▶ Input data:
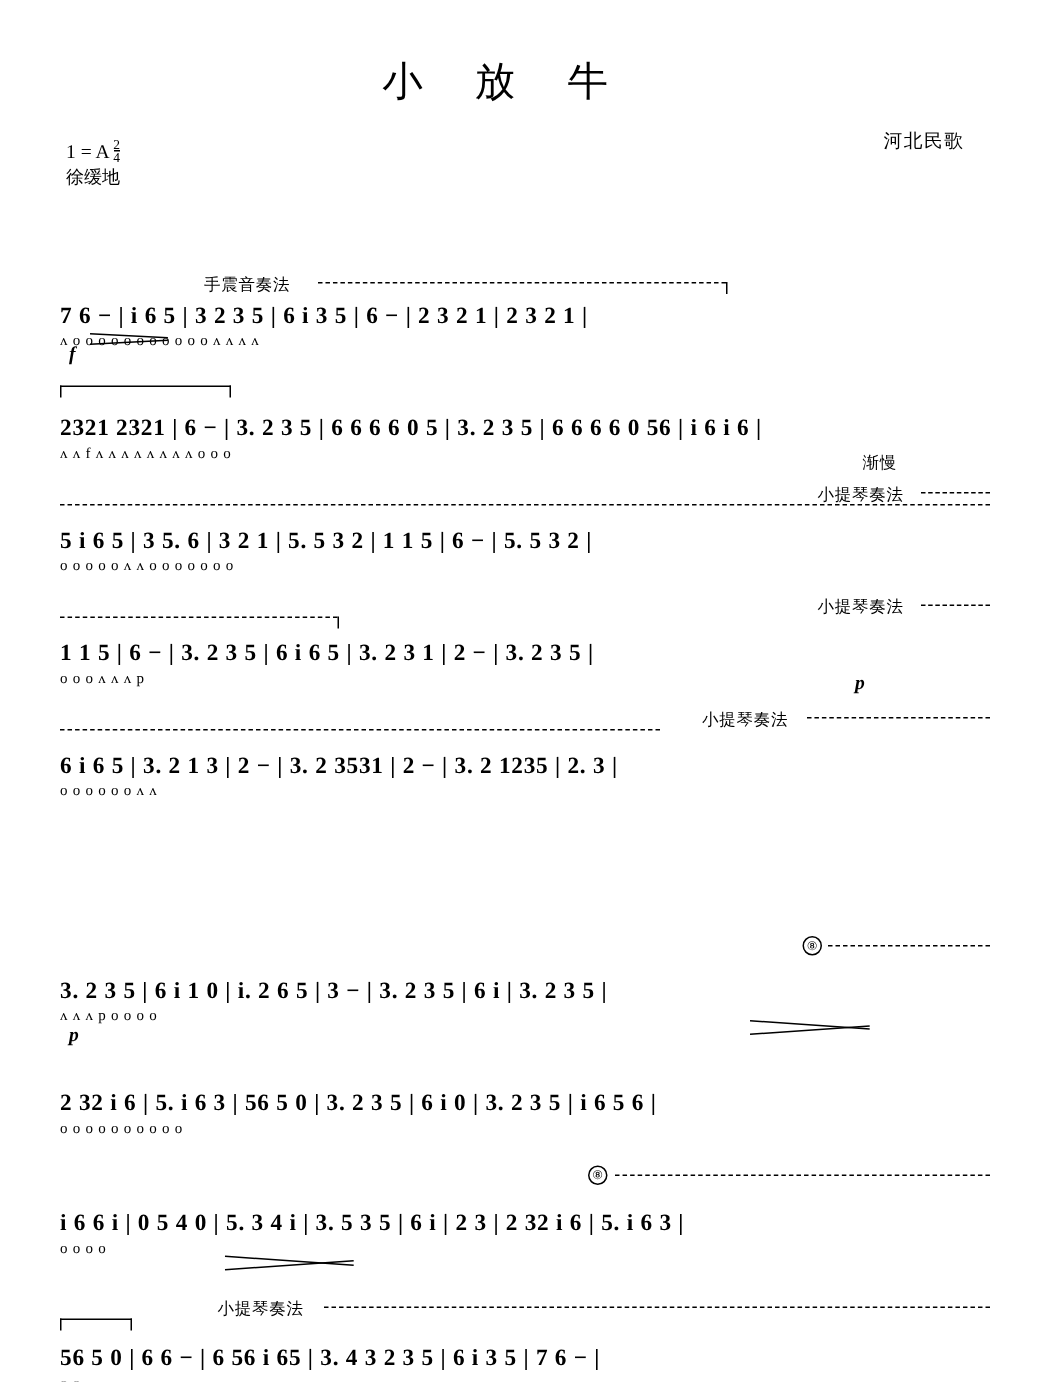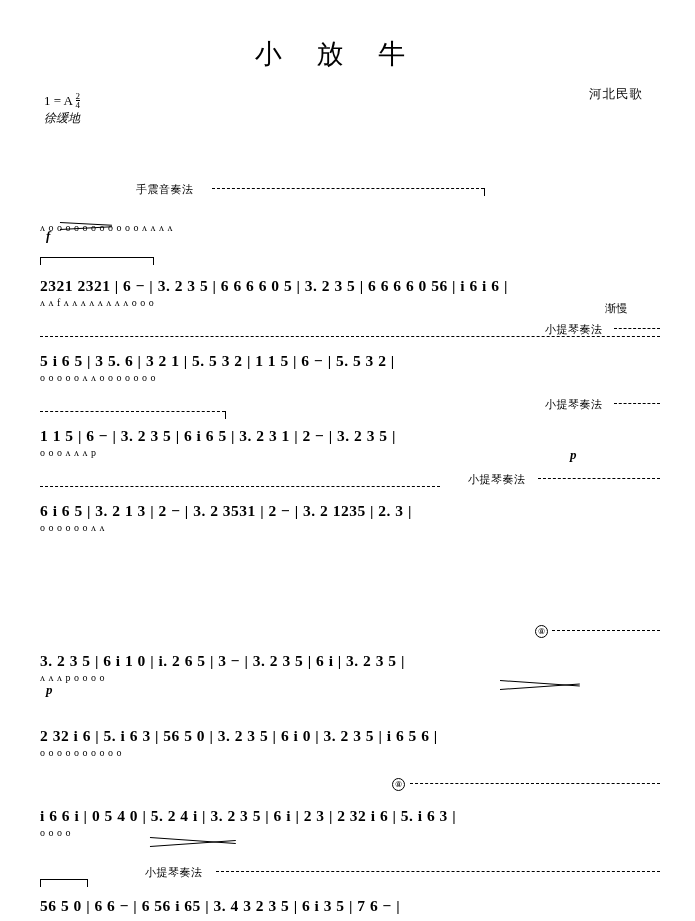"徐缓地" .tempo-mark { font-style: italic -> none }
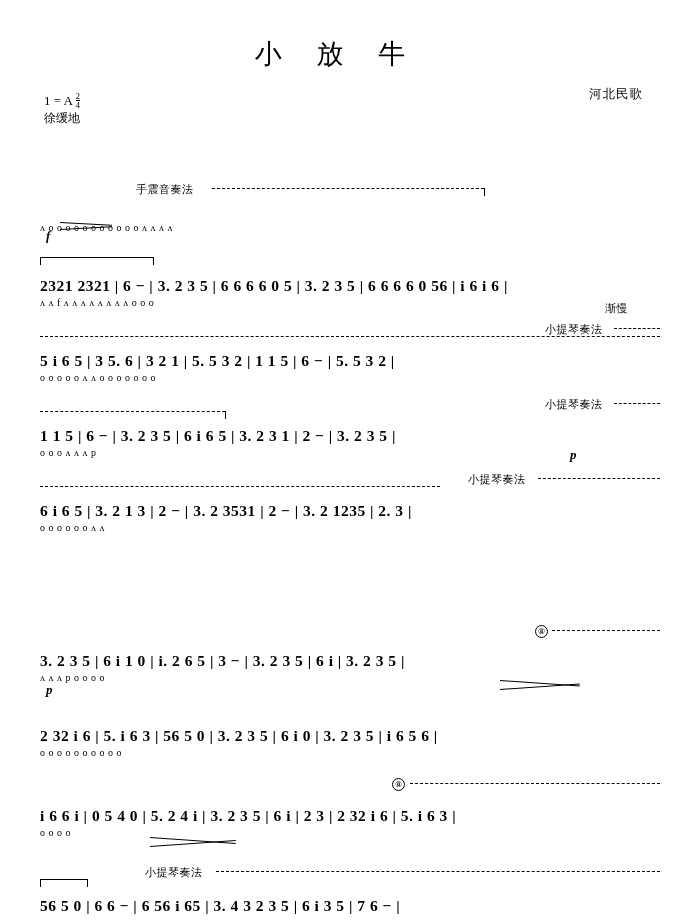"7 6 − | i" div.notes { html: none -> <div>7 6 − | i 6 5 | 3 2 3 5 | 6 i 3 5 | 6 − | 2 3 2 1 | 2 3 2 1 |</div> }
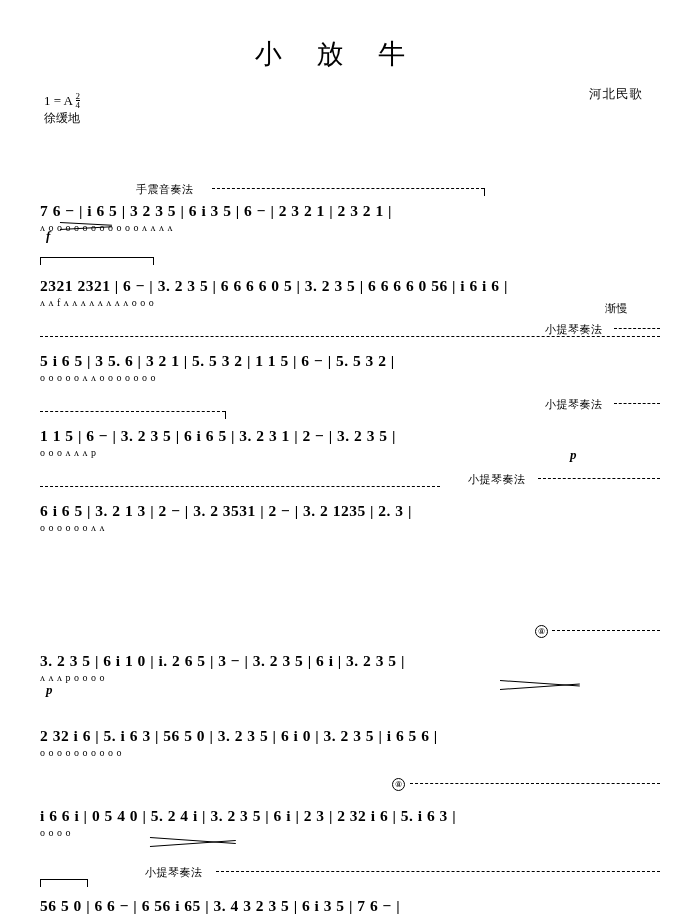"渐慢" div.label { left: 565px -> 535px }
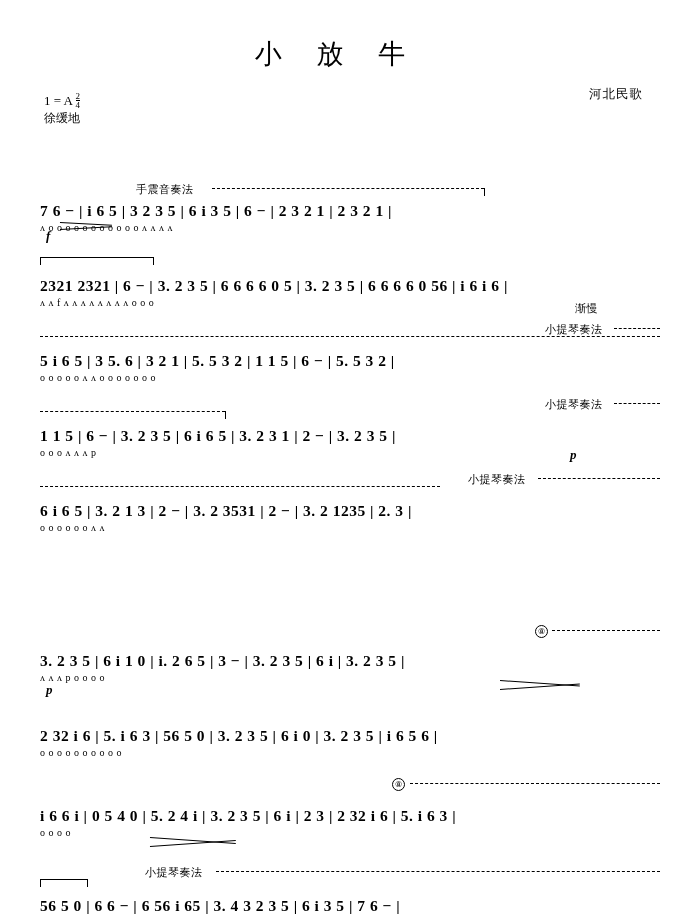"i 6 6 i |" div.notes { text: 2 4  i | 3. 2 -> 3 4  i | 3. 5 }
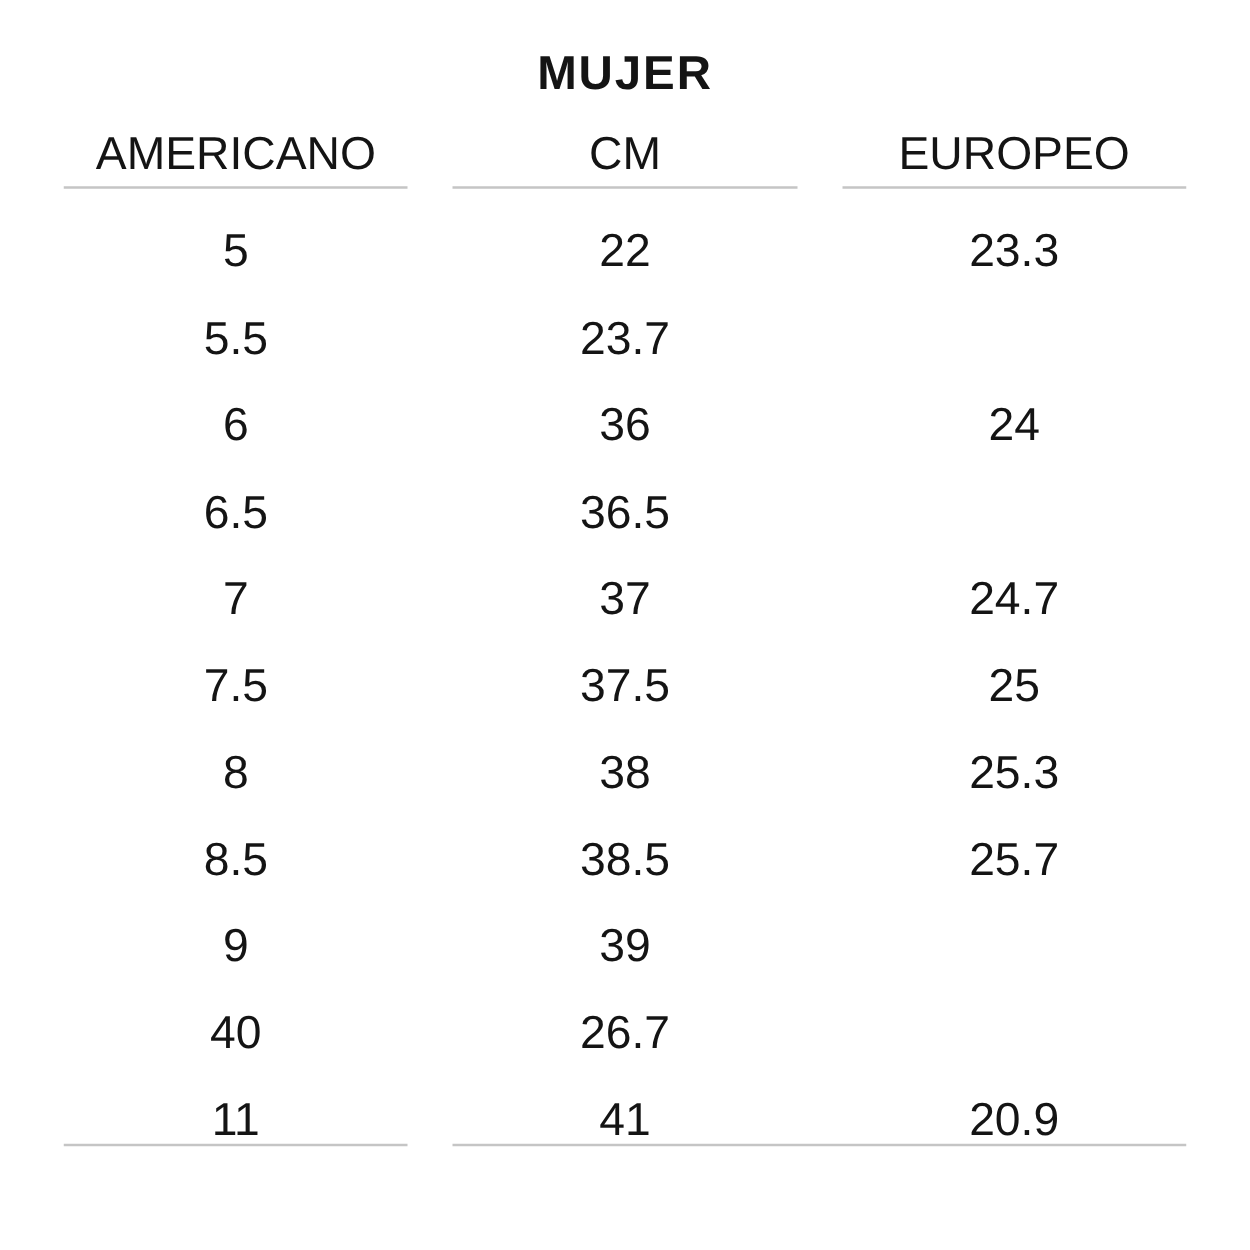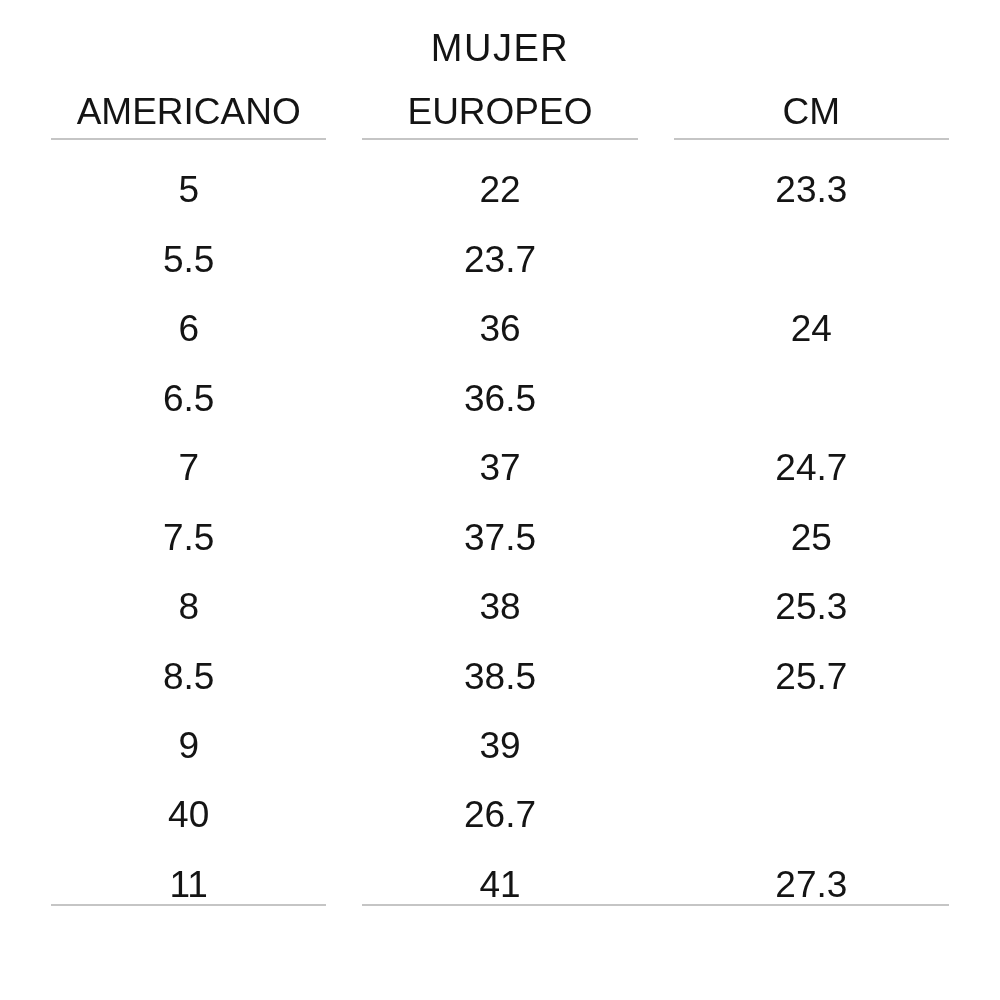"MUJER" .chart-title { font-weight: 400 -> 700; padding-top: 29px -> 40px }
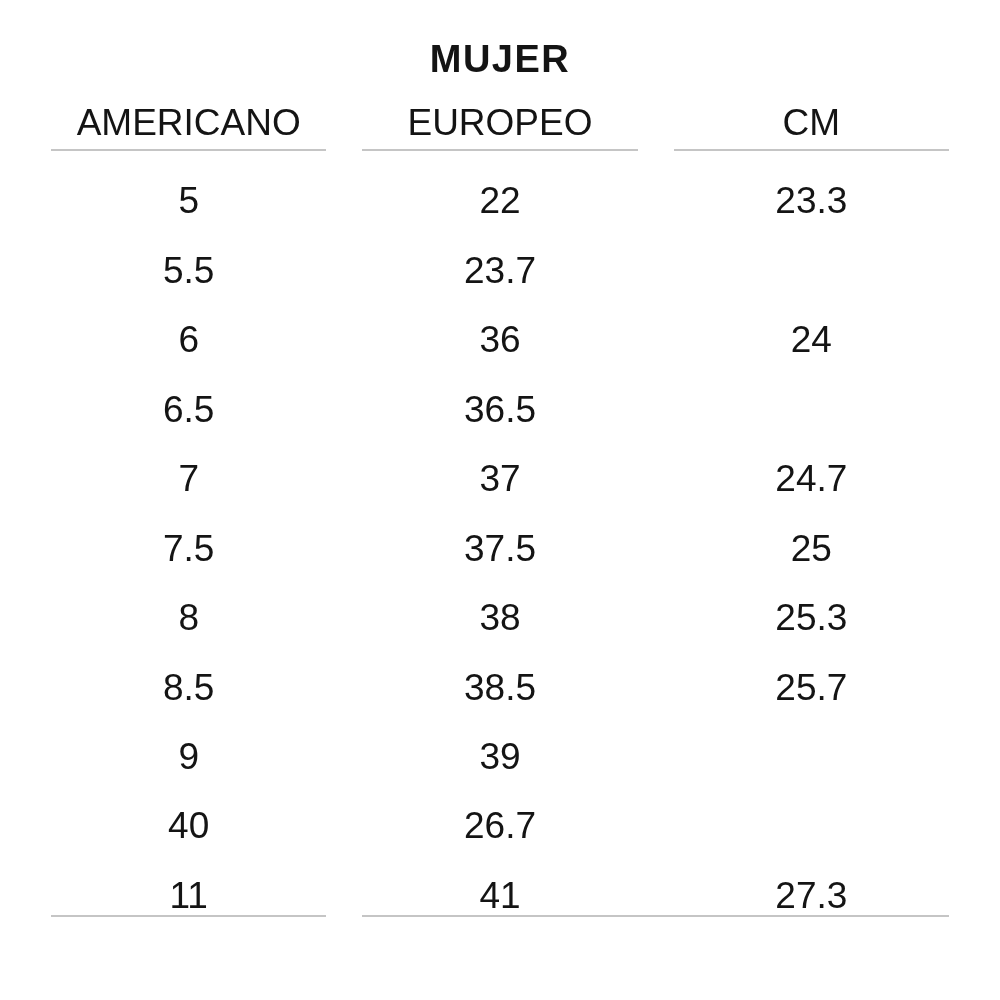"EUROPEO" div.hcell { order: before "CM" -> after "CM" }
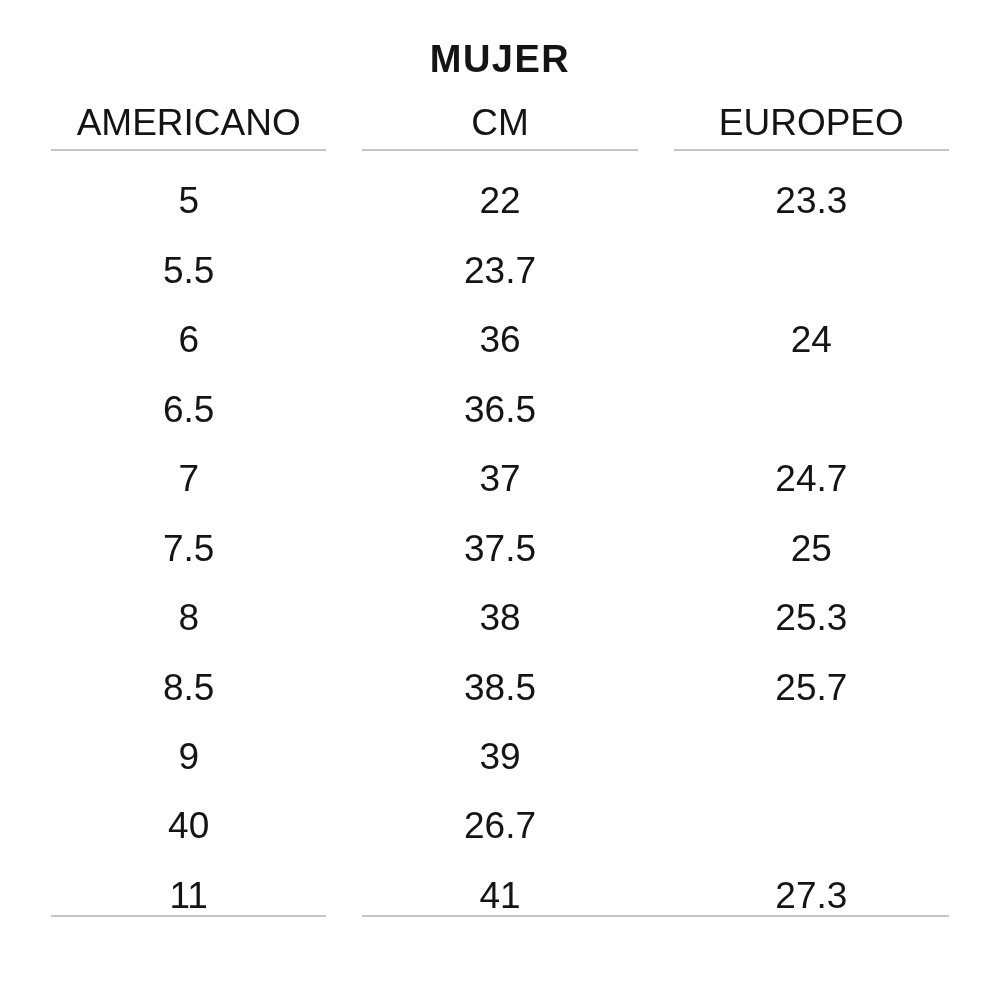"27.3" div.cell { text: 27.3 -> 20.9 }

▶ Instructions for the task: Without including any image, reproduce the full listing above as written.

▶ Expected answer:
"徐缓地" .tempo-mark { font-style: italic -> none }
"7 6 − | i" div.notes { html: none -> <div>7 6 − | i 6 5 | 3 2 3 5 | 6 i 3 5 | 6 − | 2 3 2 1 | 2 3 2 1 |</div> }
"渐慢" div.label { left: 565px -> 535px }
"i 6 6 i |" div.notes { text: 2 4  i | 3. 2 -> 3 4  i | 3. 5 }
"MUJER" .chart-title { font-weight: 400 -> 700; padding-top: 29px -> 40px }
"EUROPEO" div.hcell { order: before "CM" -> after "CM" }
"27.3" div.cell { text: 27.3 -> 20.9 }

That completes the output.